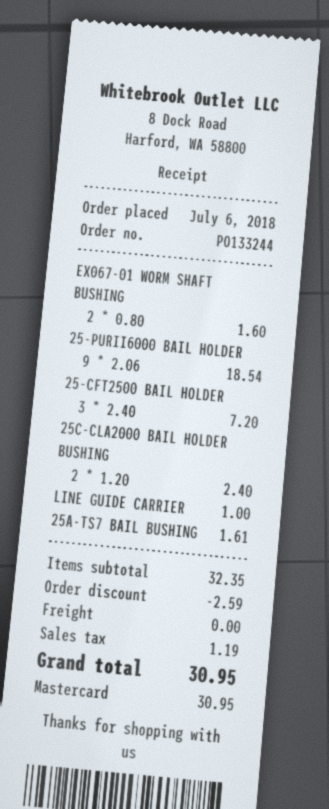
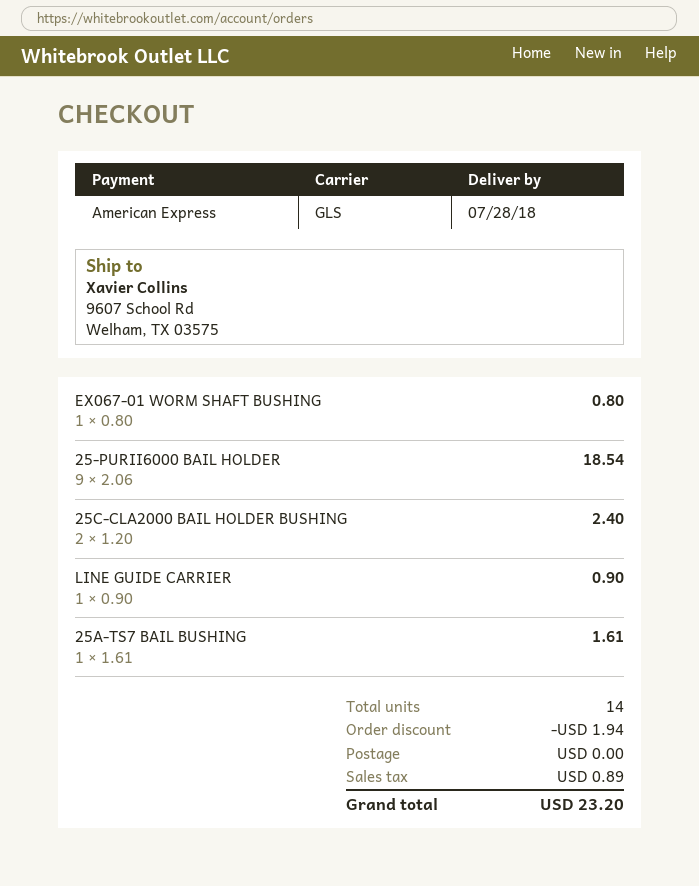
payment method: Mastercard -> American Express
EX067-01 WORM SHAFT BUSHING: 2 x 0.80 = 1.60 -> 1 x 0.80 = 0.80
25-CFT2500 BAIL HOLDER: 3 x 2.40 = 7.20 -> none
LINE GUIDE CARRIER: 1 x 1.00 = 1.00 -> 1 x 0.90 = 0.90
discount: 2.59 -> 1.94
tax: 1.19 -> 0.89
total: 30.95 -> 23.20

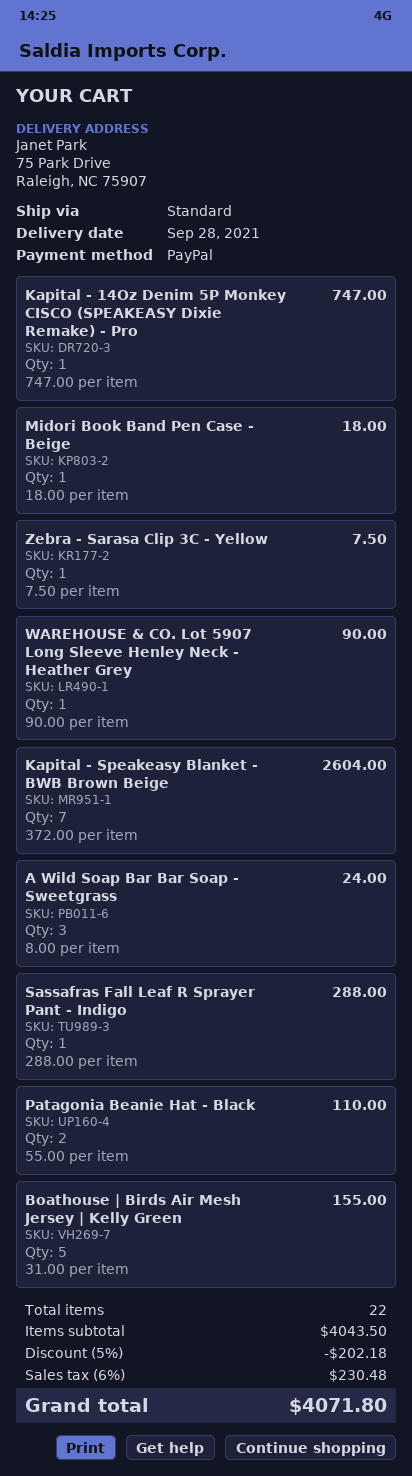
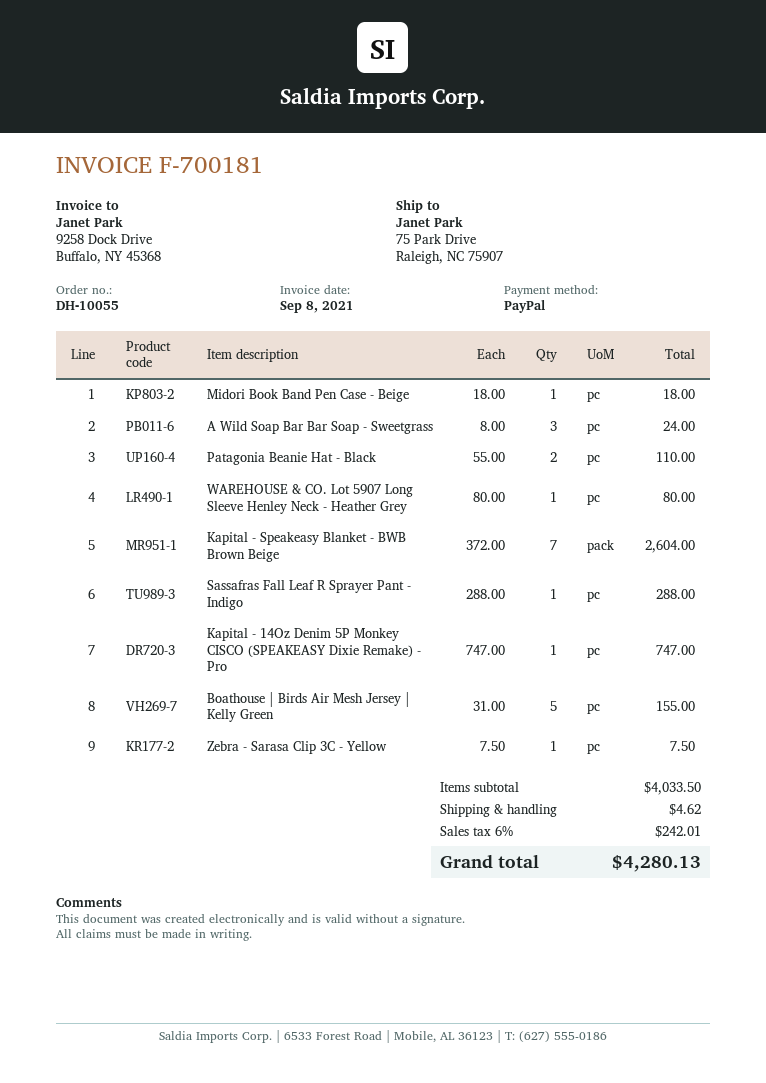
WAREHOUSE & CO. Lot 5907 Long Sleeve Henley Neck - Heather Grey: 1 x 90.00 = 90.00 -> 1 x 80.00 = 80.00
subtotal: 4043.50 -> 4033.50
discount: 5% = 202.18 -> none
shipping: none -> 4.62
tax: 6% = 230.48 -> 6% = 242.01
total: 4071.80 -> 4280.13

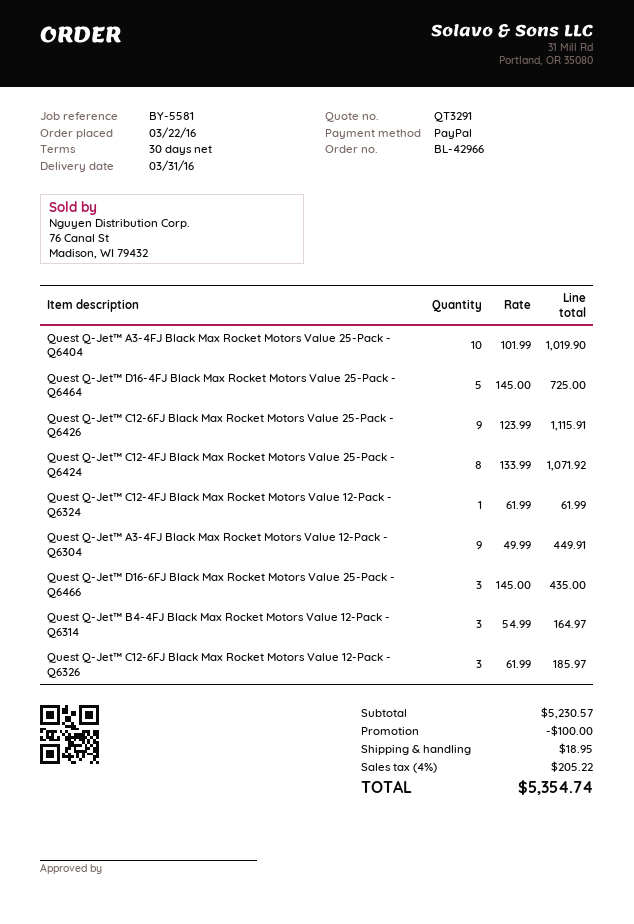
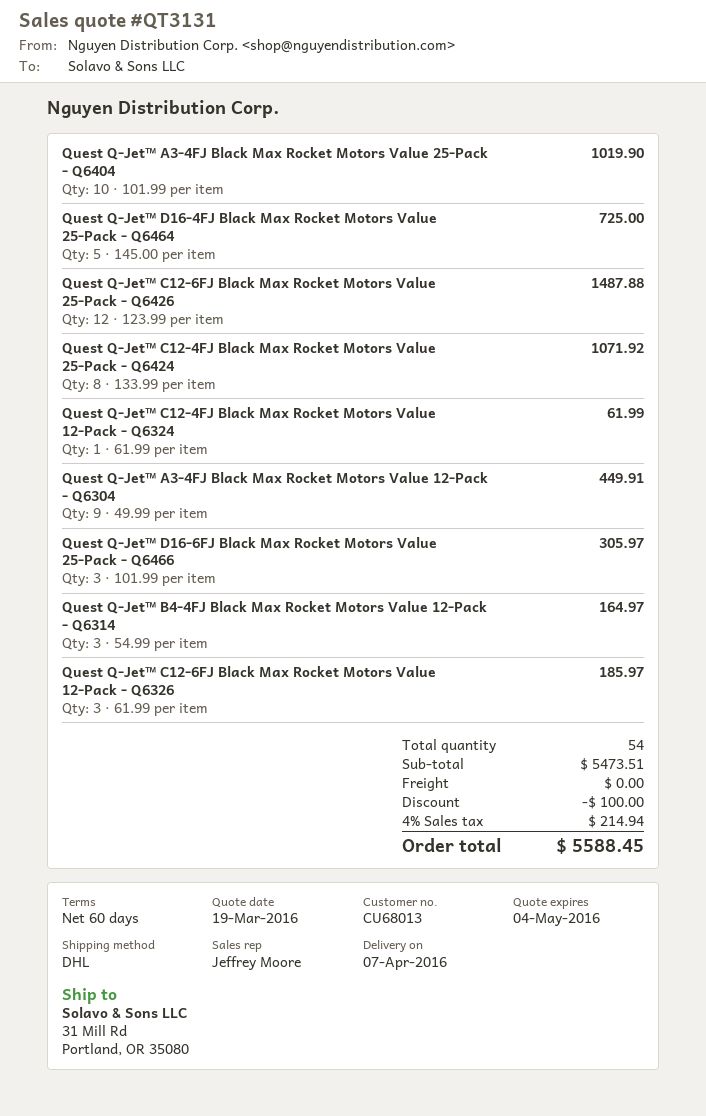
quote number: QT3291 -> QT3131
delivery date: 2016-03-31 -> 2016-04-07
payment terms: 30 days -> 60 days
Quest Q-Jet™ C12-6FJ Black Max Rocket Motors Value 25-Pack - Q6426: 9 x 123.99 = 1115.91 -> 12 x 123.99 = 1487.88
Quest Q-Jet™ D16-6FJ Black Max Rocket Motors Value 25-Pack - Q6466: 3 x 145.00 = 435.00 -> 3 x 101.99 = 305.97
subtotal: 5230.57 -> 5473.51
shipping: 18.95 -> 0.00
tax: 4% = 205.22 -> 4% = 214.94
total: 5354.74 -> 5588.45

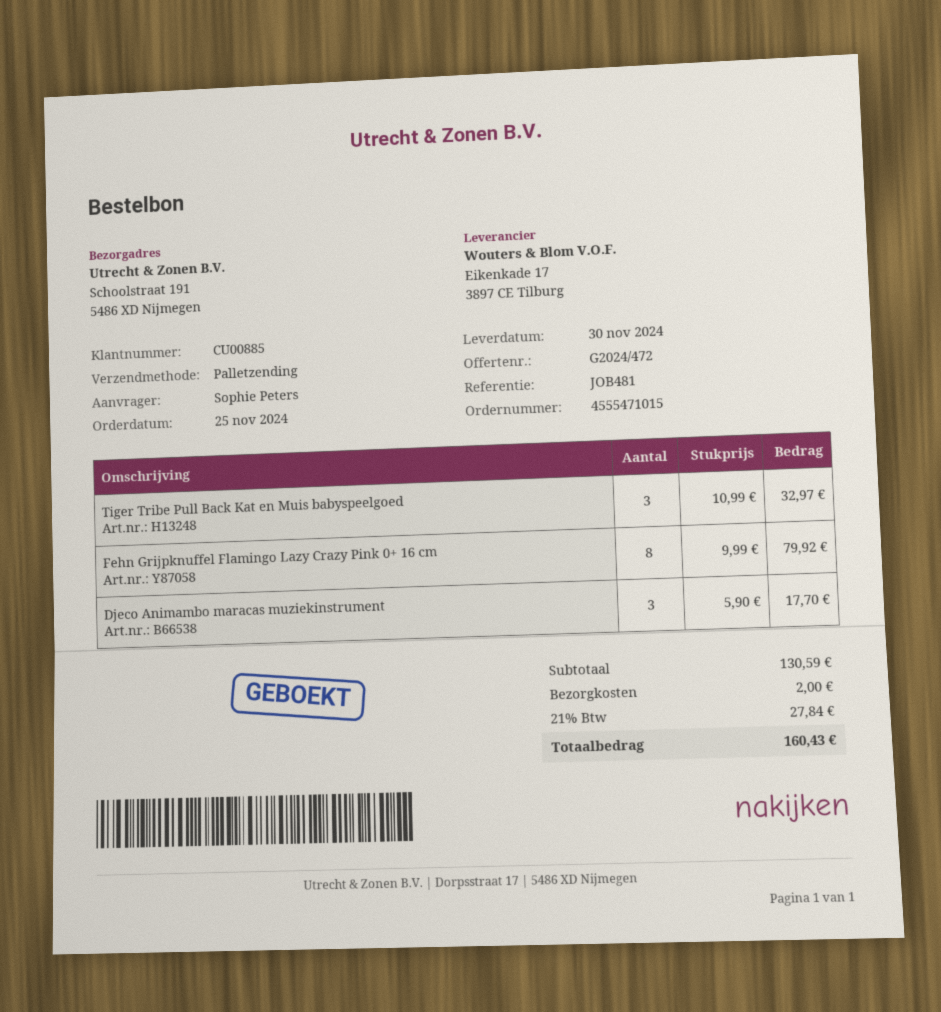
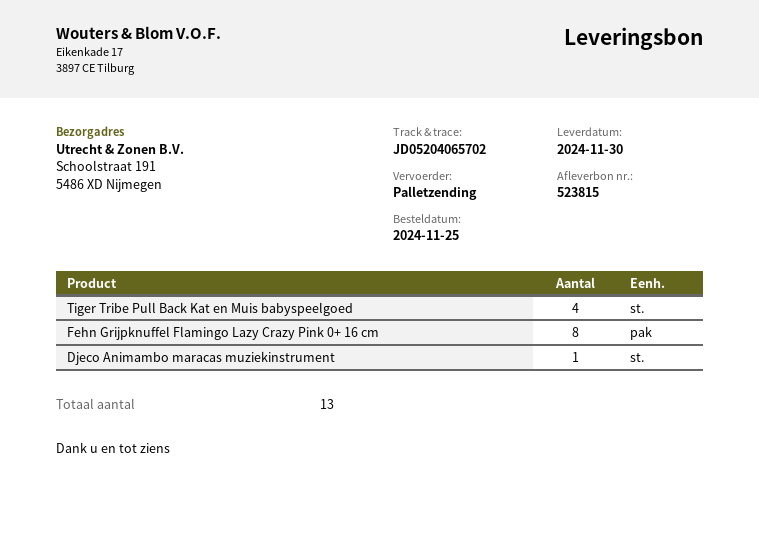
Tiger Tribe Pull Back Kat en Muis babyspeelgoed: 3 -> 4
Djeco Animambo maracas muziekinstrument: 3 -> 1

• **Task**
Copy only what lies between the start of the listing above and the line containing "tax: 1.19 -> 0.89", inclusive of both ends, exactly as written, and drop the pictures.

• **Answer to this problem**
payment method: Mastercard -> American Express
EX067-01 WORM SHAFT BUSHING: 2 x 0.80 = 1.60 -> 1 x 0.80 = 0.80
25-CFT2500 BAIL HOLDER: 3 x 2.40 = 7.20 -> none
LINE GUIDE CARRIER: 1 x 1.00 = 1.00 -> 1 x 0.90 = 0.90
discount: 2.59 -> 1.94
tax: 1.19 -> 0.89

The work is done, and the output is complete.